One advantage to moving off campus is the opportunity for outdoor spaces like backyards, porches or patios, but if you’ve grown used to living in the cramped conditions of a dorm room, it can be difficult to figure out how to decorate. If you’re struggling to make the most of the warmer months before your backyard is covered in snow, check out our tips for your home outside of home.
Check out yard sales for furniture
When you’re living on a student’s budget, the prices for patio furniture can seem like an insurmountable burden. If you don’t want to choose between a set of lawn chairs and eating three meals a day, keep an eye out for yard sale ads. With Binghamton’s myriad of flea markets, yard sales and thrift stores, there are many opportunities to shop for used furniture and decorations. When you’re walking around the West Side, look out for signs advertising weekend sales, and make sure to show up with cash and a car with ample trunk space. Cheap doesn’t always mean flimsy — sometimes the oldest furniture pieces are of the best quality.
Build a firepit
Nothing screams “college” like a group of scruffy, acoustic guitar-wielding undergrads seated around a bonfire. If your backyard is large enough, a firepit is the perfect backyard accessory to welcome chilly fall weather. Before buying a pit or building one yourself, you might want to talk to your landlord and look into New York state’s regulations regarding wildfire safety, which change seasonally based on high-risk periods designated by the Department of Environmental Conservation. March to May is usually a high-risk period, so be especially careful when planning end-of-year get-togethers.
Use pots for gardening
Ornamental and edible plants can spice up your exterior while also spicing up your meal prep rotation. Even if you have a big yard, though, it might not be a good idea to plant vegetable beds outside a home you’re only leasing for a year. If you’re looking to start a garden, use pots. They’re cute, portable and can be fairly cheap if you buy them in fall or winter.
Keep wildlife in mind
Birdhouses or feeders are a great way to treat and observe local wildlife, but your commitment to respecting your animal neighbors shouldn’t stop there. Pollinator-friendly flowers native to the Binghamton region, like asters or wild bergamot, can be ornamental and easy to grow. It’s also important to clean up after outdoor parties — minimizing litter and food waste will ensure safety from larger animals that might creep into your yard looking for a snack.
Be prepared for losses
When decorating your front yard or porch, you should always consider the possibility of items being stolen, blown away or damaged from rain or snow. For this reason, it’s smart to avoid spending big money on yard decor, but you should also pay attention to the weather and take the necessary precautions against wind and rain. You can protect your furniture and decorations by filling lighter items with sand, staking them into the ground or bringing them inside when the forecast looks especially ominous.

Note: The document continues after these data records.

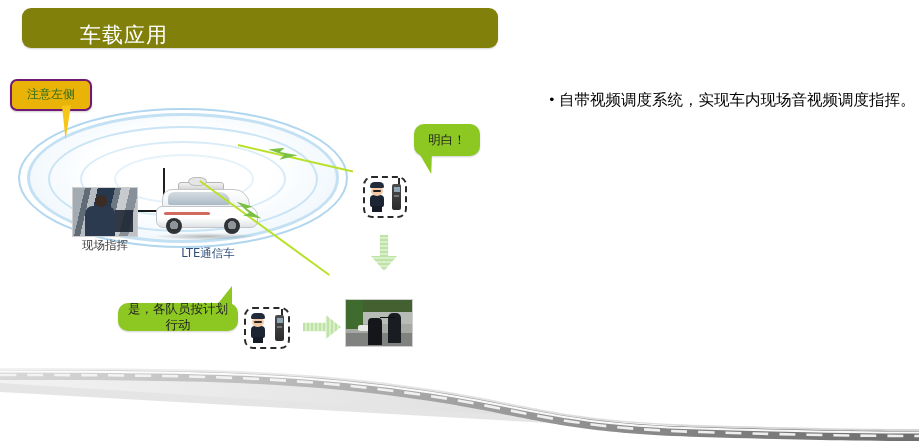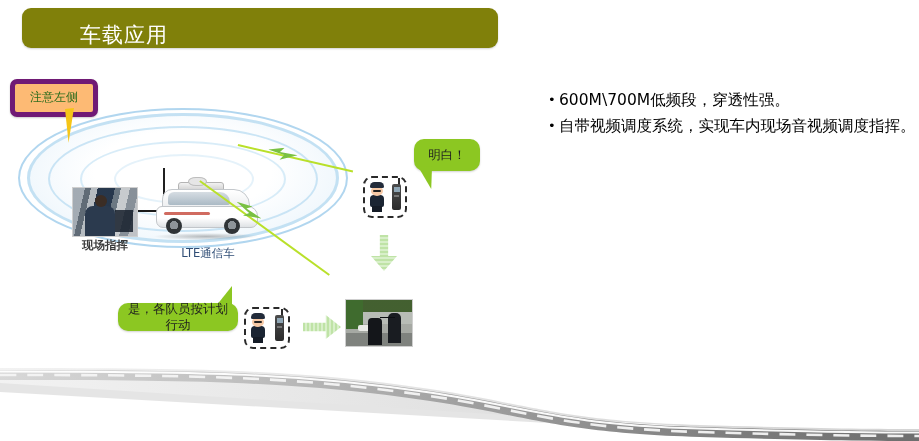"注意左侧" .callout-yellow { background: #fdba74 -> #eab308; border: 5px solid #701a75 -> 2px solid #701a75 }
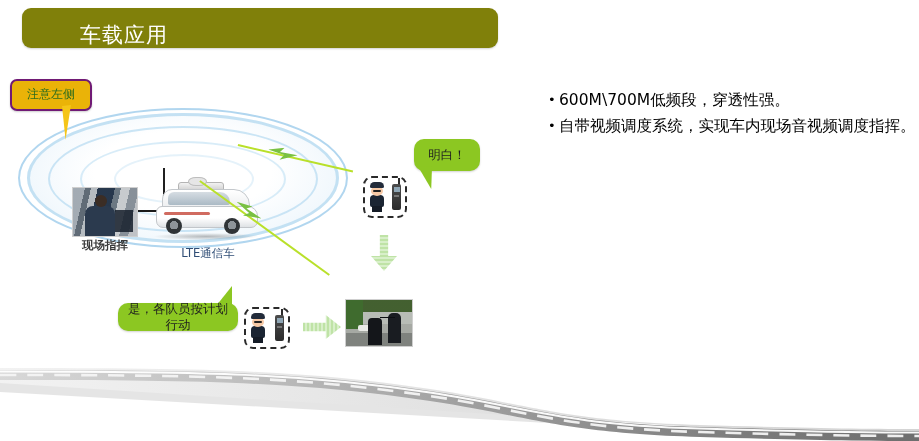"600M\700M低频段，穿透性强。" span.li { html: <span>600M\700M低频段，穿透性强。</span> -> none }
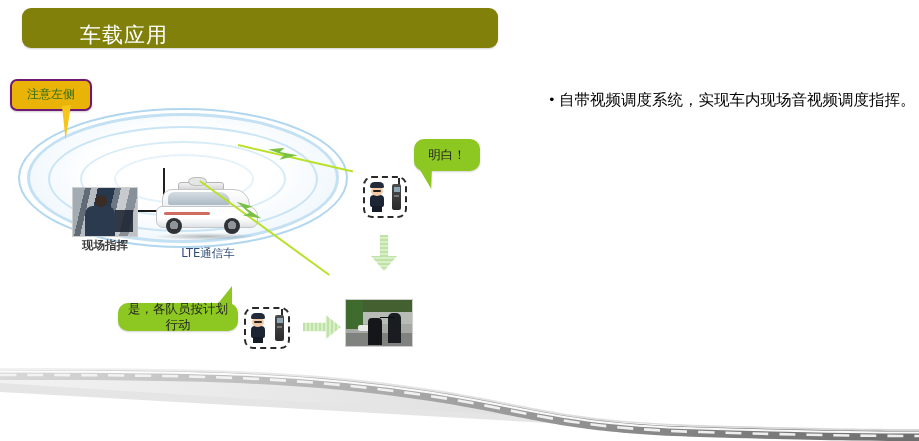"明白！" .cg1 { top: 139px -> 124px }
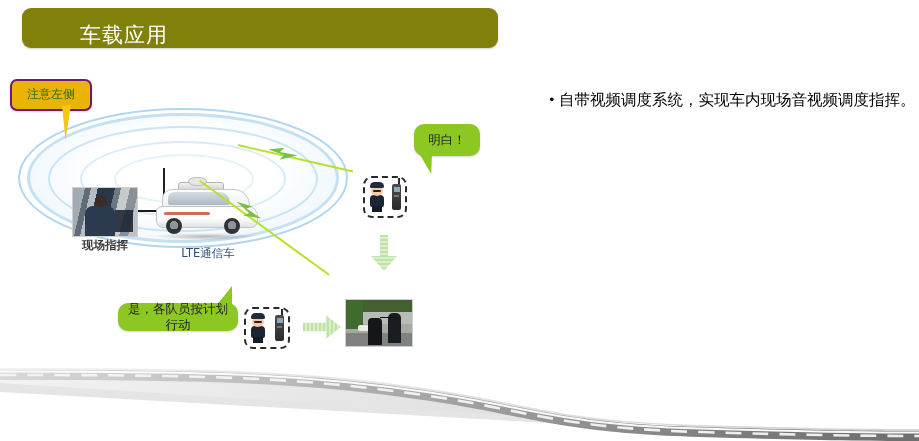"现场指挥" .cap-cmd { font-weight: bold -> none }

Get inspiration from online sources
When you’re staring out at an empty backyard, it can be difficult to figure out where to begin. Having a blank canvas can actually stifle your creativity, and envisioning your perfect space is often harder than building it. Luckily, websites like Pinterest and Reddit offer inspiration, with countless photos of interesting outdoor setups. The goal here isn’t to recreate the pictures perfectly, but rather to get an idea of what you like and how you can make something similar. Look specifically for DIY or budget spaces if you’re interested in the well-being of your wallet.